··· ENTRIES PROVIDED ···
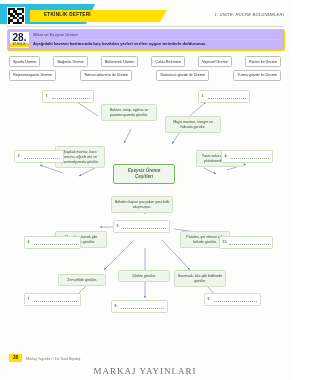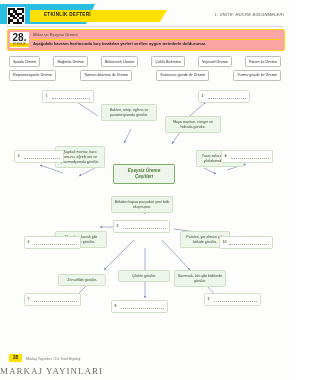--- a/index.html
+++ b/index.html
@@ -26,7 +26,7 @@
   .hdr-rule{position:absolute;left:6px;top:26px;width:278px;height:.5px;background:#d9d9d9;}
 
   
-  .act{position:absolute;left:7px;top:29px;width:276px;height:20px;border:.7px solid #ffd400;border-radius:2px;background:#fca5a5;}
+  .act{position:absolute;left:7px;top:29px;width:276px;height:20px;border:.7px solid #ffd400;border-radius:2px;background:#c4b5fd;}
   .act-num{position:absolute;left:2px;top:1.5px;width:19px;height:16px;background:#fff;text-align:center;}
   .act-num .n{font-size:10px;font-weight:bold;color:#222;line-height:11px;display:block;}
   .act-num .t{display:block;background:#ffd400;font-size:2.6px;color:#333;letter-spacing:.2px;padding:.5px 0;}

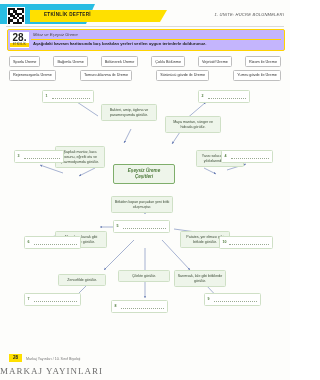--- a/index.html
+++ b/index.html
@@ -57,7 +57,7 @@
   .pg{position:absolute;left:9px;bottom:18px;width:13px;height:8px;background:#ffe000;text-align:center;
       font-size:4.6px;font-weight:bold;color:#222;line-height:8px;}
   .foot-txt{position:absolute;left:26px;bottom:19px;font-size:3.6px;color:#777;}
-  .brand{position:absolute;left:0;bottom:4px;width:290px;text-align:left;
+  .brand{position:absolute;left:0;bottom:4px;width:290px;text-align:center;
       font-family:"Liberation Serif",serif;font-size:9px;color:#6e6e6e;letter-spacing:1px;}
 </style>
 </head>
···
For this exercise, write out the listing verbatim and leave every image out.

SOLUTION:
--- a/index.html
+++ b/index.html
@@ -26,7 +26,7 @@
   .hdr-rule{position:absolute;left:6px;top:26px;width:278px;height:.5px;background:#d9d9d9;}
 
   
-  .act{position:absolute;left:7px;top:29px;width:276px;height:20px;border:.7px solid #ffd400;border-radius:2px;background:#fca5a5;}
+  .act{position:absolute;left:7px;top:29px;width:276px;height:20px;border:.7px solid #ffd400;border-radius:2px;background:#c4b5fd;}
   .act-num{position:absolute;left:2px;top:1.5px;width:19px;height:16px;background:#fff;text-align:center;}
   .act-num .n{font-size:10px;font-weight:bold;color:#222;line-height:11px;display:block;}
   .act-num .t{display:block;background:#ffd400;font-size:2.6px;color:#333;letter-spacing:.2px;padding:.5px 0;}

--- a/index.html
+++ b/index.html
@@ -57,7 +57,7 @@
   .pg{position:absolute;left:9px;bottom:18px;width:13px;height:8px;background:#ffe000;text-align:center;
       font-size:4.6px;font-weight:bold;color:#222;line-height:8px;}
   .foot-txt{position:absolute;left:26px;bottom:19px;font-size:3.6px;color:#777;}
-  .brand{position:absolute;left:0;bottom:4px;width:290px;text-align:left;
+  .brand{position:absolute;left:0;bottom:4px;width:290px;text-align:center;
       font-family:"Liberation Serif",serif;font-size:9px;color:#6e6e6e;letter-spacing:1px;}
 </style>
 </head>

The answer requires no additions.